Une proposition d’appui a échoué après l’opposition de plusieurs États membres empêchant un consensus.
Le Rwanda s’est opposé en dénonçant une procédure jugée précipitée et peu transparente.
Le Burundi a défendu la candidature ce qui a accentué les tensions entre les deux pays et révélé des fractures internes.
Le Sénégal a également pris ses distances avec cette candidature compliquant davantage la situation.
Malgré cela Macky Sall reste candidat aux côtés d’autres figures internationales.
La prochaine étape inclura des dialogues publics avant les discussions au Conseil de sécurité.

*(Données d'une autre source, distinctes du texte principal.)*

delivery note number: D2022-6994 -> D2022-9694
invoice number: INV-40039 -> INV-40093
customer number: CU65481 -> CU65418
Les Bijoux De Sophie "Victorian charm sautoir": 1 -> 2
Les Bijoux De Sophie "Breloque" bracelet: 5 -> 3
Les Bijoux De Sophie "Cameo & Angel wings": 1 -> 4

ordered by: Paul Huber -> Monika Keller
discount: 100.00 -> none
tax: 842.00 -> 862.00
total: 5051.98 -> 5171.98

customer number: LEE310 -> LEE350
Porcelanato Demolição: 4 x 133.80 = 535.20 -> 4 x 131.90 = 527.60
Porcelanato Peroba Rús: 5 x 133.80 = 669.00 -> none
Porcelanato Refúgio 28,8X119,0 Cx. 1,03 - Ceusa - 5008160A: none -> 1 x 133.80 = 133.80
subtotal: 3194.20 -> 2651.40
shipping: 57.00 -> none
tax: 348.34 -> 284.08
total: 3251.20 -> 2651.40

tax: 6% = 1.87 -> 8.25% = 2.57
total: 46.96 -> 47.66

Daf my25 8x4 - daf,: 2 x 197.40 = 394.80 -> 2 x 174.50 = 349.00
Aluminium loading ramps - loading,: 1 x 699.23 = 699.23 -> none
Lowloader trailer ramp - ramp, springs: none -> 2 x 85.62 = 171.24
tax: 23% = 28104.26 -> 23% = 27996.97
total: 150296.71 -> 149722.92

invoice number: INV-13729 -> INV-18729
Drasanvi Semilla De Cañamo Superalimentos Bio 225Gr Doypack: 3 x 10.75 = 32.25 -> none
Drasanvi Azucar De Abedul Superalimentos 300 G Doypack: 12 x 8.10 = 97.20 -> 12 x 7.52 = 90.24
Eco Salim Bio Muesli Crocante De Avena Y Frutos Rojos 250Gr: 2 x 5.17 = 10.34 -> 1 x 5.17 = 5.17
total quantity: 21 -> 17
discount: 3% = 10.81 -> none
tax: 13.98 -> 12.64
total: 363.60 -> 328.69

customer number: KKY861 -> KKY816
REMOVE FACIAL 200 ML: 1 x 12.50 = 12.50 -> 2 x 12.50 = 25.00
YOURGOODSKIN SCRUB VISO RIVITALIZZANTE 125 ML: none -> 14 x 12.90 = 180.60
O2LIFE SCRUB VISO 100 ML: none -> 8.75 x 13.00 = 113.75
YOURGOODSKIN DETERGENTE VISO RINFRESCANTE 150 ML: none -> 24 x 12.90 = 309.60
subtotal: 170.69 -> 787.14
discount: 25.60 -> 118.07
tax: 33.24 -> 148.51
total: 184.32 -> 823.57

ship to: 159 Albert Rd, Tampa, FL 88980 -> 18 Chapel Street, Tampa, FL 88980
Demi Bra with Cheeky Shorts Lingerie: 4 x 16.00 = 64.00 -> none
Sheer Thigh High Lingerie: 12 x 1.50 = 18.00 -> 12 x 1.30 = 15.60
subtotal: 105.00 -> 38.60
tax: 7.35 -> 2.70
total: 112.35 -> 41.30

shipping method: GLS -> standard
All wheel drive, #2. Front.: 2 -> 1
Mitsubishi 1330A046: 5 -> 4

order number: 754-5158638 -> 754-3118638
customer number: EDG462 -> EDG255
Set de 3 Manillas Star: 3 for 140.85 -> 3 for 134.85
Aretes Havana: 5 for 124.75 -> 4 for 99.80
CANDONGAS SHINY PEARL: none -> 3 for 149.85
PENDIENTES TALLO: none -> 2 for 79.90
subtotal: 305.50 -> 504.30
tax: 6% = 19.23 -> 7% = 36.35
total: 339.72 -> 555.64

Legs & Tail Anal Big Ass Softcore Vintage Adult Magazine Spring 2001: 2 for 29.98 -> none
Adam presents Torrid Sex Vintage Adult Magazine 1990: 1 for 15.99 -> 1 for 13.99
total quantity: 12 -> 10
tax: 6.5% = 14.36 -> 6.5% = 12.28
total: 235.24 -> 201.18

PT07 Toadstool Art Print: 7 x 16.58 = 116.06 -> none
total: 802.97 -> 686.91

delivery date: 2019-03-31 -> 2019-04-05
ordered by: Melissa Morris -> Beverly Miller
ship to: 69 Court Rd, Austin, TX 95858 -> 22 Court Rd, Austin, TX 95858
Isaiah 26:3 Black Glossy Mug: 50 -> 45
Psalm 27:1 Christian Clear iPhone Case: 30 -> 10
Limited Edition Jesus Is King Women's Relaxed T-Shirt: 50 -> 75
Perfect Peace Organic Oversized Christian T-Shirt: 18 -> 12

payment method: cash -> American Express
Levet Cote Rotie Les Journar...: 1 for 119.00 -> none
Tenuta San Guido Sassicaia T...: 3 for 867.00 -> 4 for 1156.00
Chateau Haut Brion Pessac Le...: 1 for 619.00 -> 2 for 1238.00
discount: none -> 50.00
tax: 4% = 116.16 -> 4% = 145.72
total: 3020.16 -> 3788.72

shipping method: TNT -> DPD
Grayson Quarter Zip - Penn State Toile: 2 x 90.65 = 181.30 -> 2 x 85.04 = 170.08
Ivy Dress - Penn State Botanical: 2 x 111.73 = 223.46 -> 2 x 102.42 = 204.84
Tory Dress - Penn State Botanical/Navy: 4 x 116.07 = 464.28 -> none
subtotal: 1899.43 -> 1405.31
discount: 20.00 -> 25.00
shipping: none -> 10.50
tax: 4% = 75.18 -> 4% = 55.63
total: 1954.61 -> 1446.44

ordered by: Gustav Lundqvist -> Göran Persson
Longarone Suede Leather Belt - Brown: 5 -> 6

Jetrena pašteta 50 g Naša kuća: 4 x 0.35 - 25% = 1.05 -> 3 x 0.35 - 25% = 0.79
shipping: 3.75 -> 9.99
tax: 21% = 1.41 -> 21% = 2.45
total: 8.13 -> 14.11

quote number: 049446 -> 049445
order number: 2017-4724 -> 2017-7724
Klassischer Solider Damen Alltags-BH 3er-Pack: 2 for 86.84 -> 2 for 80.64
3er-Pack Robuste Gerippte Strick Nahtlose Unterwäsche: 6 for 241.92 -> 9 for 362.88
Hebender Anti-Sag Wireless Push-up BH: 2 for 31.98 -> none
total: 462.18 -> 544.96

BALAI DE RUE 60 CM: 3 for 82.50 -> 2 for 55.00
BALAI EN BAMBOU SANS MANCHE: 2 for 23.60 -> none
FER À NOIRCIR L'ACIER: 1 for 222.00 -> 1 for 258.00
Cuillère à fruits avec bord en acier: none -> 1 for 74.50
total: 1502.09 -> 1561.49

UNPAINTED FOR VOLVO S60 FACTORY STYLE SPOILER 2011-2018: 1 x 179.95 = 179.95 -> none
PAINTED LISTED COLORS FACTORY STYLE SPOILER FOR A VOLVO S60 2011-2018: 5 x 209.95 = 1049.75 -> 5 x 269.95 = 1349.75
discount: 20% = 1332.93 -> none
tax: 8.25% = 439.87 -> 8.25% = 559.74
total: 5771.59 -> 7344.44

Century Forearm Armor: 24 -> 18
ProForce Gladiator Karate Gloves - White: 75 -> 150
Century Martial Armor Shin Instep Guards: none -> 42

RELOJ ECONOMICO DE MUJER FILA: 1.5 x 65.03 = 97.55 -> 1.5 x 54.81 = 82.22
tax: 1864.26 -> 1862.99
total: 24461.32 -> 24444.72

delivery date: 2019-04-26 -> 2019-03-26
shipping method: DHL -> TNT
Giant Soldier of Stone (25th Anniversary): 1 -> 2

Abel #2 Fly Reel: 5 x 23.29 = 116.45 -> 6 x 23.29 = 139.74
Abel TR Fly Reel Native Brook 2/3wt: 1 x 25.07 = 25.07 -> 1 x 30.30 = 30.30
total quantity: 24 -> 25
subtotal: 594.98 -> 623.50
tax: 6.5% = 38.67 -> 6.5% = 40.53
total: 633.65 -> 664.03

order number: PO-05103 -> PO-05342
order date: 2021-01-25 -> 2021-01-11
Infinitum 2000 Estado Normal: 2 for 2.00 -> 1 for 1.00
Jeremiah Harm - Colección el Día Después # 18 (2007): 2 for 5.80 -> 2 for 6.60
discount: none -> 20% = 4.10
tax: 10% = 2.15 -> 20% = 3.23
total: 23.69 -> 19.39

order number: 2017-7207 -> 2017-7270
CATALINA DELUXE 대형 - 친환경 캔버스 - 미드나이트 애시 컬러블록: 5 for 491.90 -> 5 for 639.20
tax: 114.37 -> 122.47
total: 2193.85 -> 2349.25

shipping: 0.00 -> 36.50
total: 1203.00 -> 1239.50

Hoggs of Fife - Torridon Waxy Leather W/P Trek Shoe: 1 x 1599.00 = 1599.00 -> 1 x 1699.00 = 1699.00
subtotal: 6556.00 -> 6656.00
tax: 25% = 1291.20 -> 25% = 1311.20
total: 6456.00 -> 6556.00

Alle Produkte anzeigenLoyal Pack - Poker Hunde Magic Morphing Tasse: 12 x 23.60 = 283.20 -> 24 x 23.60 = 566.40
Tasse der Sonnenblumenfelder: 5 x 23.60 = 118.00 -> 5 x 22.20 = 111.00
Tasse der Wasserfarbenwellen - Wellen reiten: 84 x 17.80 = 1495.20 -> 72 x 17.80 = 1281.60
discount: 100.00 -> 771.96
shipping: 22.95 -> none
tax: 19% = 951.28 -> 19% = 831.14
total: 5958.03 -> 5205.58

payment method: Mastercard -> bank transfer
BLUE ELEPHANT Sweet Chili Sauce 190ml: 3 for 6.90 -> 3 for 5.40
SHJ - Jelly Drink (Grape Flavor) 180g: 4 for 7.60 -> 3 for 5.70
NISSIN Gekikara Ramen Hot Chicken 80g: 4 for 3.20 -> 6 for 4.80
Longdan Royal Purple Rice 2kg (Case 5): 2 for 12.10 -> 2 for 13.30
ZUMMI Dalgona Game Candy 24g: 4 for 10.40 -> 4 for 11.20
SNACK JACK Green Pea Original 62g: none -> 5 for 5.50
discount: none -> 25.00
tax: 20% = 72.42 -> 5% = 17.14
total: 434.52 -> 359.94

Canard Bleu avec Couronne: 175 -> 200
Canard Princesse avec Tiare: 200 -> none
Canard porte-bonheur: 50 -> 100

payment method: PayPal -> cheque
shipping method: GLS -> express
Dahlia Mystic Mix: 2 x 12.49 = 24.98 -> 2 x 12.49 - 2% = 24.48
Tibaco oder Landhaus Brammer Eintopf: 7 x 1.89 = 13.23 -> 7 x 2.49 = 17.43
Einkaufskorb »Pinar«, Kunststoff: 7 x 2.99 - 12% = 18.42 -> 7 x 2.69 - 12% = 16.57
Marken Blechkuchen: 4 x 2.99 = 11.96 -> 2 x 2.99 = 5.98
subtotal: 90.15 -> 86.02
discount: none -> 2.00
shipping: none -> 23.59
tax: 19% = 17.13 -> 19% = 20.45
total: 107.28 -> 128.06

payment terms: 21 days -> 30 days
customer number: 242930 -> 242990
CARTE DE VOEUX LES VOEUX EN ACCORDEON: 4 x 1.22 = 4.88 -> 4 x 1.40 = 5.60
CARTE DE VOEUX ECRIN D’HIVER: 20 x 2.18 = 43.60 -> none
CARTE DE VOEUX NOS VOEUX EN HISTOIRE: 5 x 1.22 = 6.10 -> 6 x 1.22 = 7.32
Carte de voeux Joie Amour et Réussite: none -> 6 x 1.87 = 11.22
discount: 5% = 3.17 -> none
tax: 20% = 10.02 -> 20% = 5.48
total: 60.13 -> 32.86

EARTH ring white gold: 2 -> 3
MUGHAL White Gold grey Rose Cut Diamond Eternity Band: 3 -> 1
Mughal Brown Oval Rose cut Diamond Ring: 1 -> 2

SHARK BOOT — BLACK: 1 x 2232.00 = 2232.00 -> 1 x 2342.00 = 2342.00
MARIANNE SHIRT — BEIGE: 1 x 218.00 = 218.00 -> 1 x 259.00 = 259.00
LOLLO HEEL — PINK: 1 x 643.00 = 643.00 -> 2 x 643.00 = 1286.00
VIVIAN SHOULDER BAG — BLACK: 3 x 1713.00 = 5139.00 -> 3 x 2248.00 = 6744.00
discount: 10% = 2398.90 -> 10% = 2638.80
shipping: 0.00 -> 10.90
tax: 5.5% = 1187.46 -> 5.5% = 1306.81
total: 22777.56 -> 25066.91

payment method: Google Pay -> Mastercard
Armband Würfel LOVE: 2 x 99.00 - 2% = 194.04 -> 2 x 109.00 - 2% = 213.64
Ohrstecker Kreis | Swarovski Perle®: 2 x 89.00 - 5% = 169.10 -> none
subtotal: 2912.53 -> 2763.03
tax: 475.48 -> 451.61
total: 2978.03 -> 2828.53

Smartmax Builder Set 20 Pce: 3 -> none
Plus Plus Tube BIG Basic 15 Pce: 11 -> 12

La course est marquée par la volonté africaine de récupérer le poste et les appels à nommer une femme.
Les diplomates estiment que l’absence d’unité africaine pourrait affaiblir l’influence du continent.
Cette crise soulève des questions sur la cohésion et la crédibilité de l’Union africaine.
Le résultat pourrait influencer à la fois la course à l’ONU et le rôle de l’Afrique dans la gouvernance mondiale.